Web page revision data:
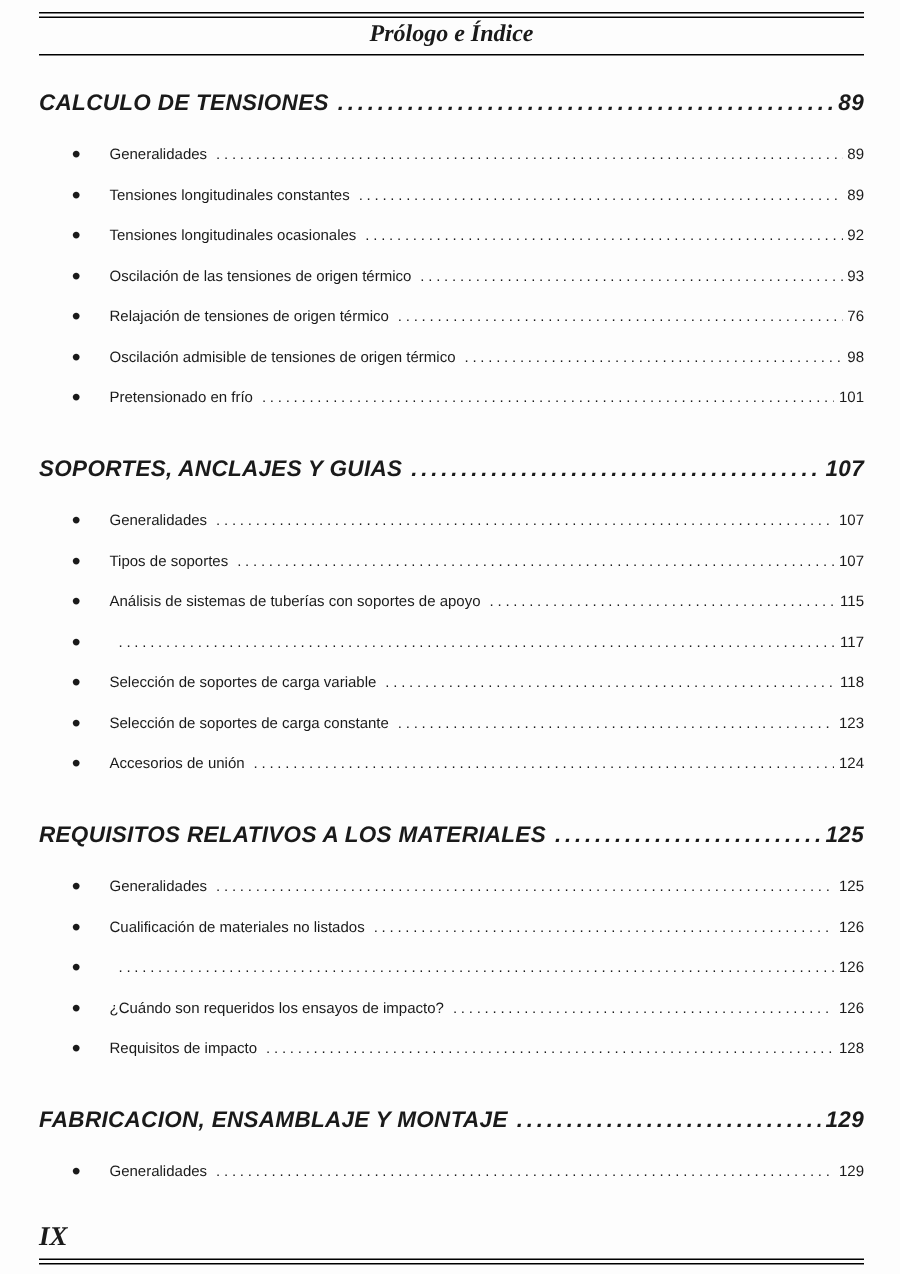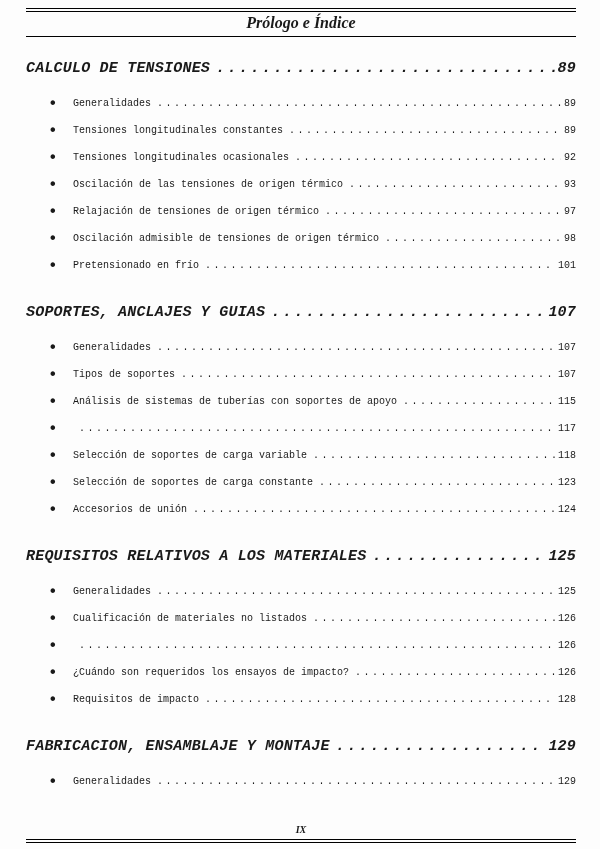--- a/index.html
+++ b/index.html
@@ -35,21 +35,21 @@
       flex: 0 0 auto;
     }
     .rule-single {
       border-top: 1px solid #000;
       flex: 0 0 auto;
     }
     main.toc {
       flex: 0 0 auto;
       padding-top: 23px;
     }
-    .toc-section { margin-top: 25px; font-family: Liberation Mono, monospace; }
+    .toc-section { margin-top: 25px; }
     .toc-section:first-child { margin-top: 0; }
     .heading-row {
       display: flex;
       align-items: baseline;
       font-weight: bold;
       font-style: italic;
       font-size: 15px;
       letter-spacing: 0.2px;
       margin-bottom: 13px;
     }
@@ -79,25 +79,24 @@
       width: 25px;
     }
     .bullet::before {
       content: "\2022";
       font-size: 16px;
       font-weight: bold;
     }
     .item-label { white-space: nowrap; }
     .page-footer {
       margin-top: auto;
-      text-align: center;
       font-family: "Liberation Serif", serif;
       font-style: italic;
       font-weight: bold;
-      font-size: 10px;
+      font-size: 18px;
       padding-bottom: 4px;
       flex: 0 0 auto;
     }
   </style>
 </head>
 <body>
 
 <div class="sheet">
   <div class="rule-double"></div>
   <header class="page-header">
@@ -134,21 +133,21 @@
           <li class="toc-item">
             <span class="bullet"></span>
             <span class="item-label">Oscilación de las tensiones de origen térmico</span>
             <span class="leader"></span>
             <span class="item-page">93</span>
           </li>
           <li class="toc-item">
             <span class="bullet"></span>
             <span class="item-label">Relajación de tensiones de origen térmico</span>
             <span class="leader"></span>
-            <span class="item-page">97</span>
+            <span class="item-page">76</span>
           </li>
           <li class="toc-item">
             <span class="bullet"></span>
             <span class="item-label">Oscilación admisible de tensiones de origen térmico</span>
             <span class="leader"></span>
             <span class="item-page">98</span>
           </li>
           <li class="toc-item">
             <span class="bullet"></span>
             <span class="item-label">Pretensionado en frío</span>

> [Directions for this task]
The answer must match the entries above line for line, with the pictures dropped.

> [Exercise solution]
--- a/index.html
+++ b/index.html
@@ -35,21 +35,21 @@
       flex: 0 0 auto;
     }
     .rule-single {
       border-top: 1px solid #000;
       flex: 0 0 auto;
     }
     main.toc {
       flex: 0 0 auto;
       padding-top: 23px;
     }
-    .toc-section { margin-top: 25px; font-family: Liberation Mono, monospace; }
+    .toc-section { margin-top: 25px; }
     .toc-section:first-child { margin-top: 0; }
     .heading-row {
       display: flex;
       align-items: baseline;
       font-weight: bold;
       font-style: italic;
       font-size: 15px;
       letter-spacing: 0.2px;
       margin-bottom: 13px;
     }
@@ -79,25 +79,24 @@
       width: 25px;
     }
     .bullet::before {
       content: "\2022";
       font-size: 16px;
       font-weight: bold;
     }
     .item-label { white-space: nowrap; }
     .page-footer {
       margin-top: auto;
-      text-align: center;
       font-family: "Liberation Serif", serif;
       font-style: italic;
       font-weight: bold;
-      font-size: 10px;
+      font-size: 18px;
       padding-bottom: 4px;
       flex: 0 0 auto;
     }
   </style>
 </head>
 <body>
 
 <div class="sheet">
   <div class="rule-double"></div>
   <header class="page-header">
@@ -134,21 +133,21 @@
           <li class="toc-item">
             <span class="bullet"></span>
             <span class="item-label">Oscilación de las tensiones de origen térmico</span>
             <span class="leader"></span>
             <span class="item-page">93</span>
           </li>
           <li class="toc-item">
             <span class="bullet"></span>
             <span class="item-label">Relajación de tensiones de origen térmico</span>
             <span class="leader"></span>
-            <span class="item-page">97</span>
+            <span class="item-page">76</span>
           </li>
           <li class="toc-item">
             <span class="bullet"></span>
             <span class="item-label">Oscilación admisible de tensiones de origen térmico</span>
             <span class="leader"></span>
             <span class="item-page">98</span>
           </li>
           <li class="toc-item">
             <span class="bullet"></span>
             <span class="item-label">Pretensionado en frío</span>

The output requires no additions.